Apply six transformational moves to refine concept designs, trading off between flexibility vs simplicity, generality vs specificity, and automation vs independent control. Use these moves to systematically improve concepts after initial design.

When to Use This Skill

Use concept-refactor when:

  • Concepts feel too rigid or too complex
  • Users need more control or want more automation
  • Design requires more generality or more specialization
  • Multiple related concepts could be simplified
  • Single concept is serving too many purposes

The Six Moves: Three Dual Pairs

Each move transforms concepts to improve specific design qualities, often at the cost of others:

A. Split ↔ Merge (Flexibility vs Simplicity)

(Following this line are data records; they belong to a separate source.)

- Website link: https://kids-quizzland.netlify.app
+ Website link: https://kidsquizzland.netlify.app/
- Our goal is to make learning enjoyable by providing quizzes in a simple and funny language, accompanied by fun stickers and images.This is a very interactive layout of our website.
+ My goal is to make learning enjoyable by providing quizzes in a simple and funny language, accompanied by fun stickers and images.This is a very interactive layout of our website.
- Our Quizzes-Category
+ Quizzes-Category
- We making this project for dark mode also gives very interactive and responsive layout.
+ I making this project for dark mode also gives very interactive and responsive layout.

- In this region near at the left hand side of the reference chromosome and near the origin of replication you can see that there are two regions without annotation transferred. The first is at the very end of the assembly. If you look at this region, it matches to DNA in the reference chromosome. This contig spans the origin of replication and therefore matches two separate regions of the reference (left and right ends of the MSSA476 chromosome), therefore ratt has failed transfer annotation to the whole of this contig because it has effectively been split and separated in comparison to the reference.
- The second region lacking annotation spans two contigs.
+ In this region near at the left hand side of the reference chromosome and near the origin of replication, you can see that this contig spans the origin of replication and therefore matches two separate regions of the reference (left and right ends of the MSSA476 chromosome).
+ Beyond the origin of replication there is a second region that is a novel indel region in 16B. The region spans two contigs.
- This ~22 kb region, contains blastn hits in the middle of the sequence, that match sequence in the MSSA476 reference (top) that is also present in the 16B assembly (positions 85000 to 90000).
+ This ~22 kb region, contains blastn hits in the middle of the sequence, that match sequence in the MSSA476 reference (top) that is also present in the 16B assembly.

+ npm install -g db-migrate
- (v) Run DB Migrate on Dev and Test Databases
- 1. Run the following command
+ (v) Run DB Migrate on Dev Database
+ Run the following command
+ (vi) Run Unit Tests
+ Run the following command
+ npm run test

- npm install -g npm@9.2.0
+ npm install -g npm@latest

Split: Break one concept into multiple independent concepts

  • Use when: Users need separate control over sub-functions
  • Example: Split Photocopy → Print + Scan
  • Gain: Flexibility, independent variation
  • Cost: More concepts to learn and coordinate

Merge: Combine multiple concepts into one

  • Use when: Speed and ease matter more than customization
  • Example: Merge Flashlight + Battery + Charger → EmergencyFlashlight
  • Gain: Simplicity, tight integration
  • Cost: Less flexibility, harder to vary independently

B. Unify ↔ Specialise (Generality vs Specificity)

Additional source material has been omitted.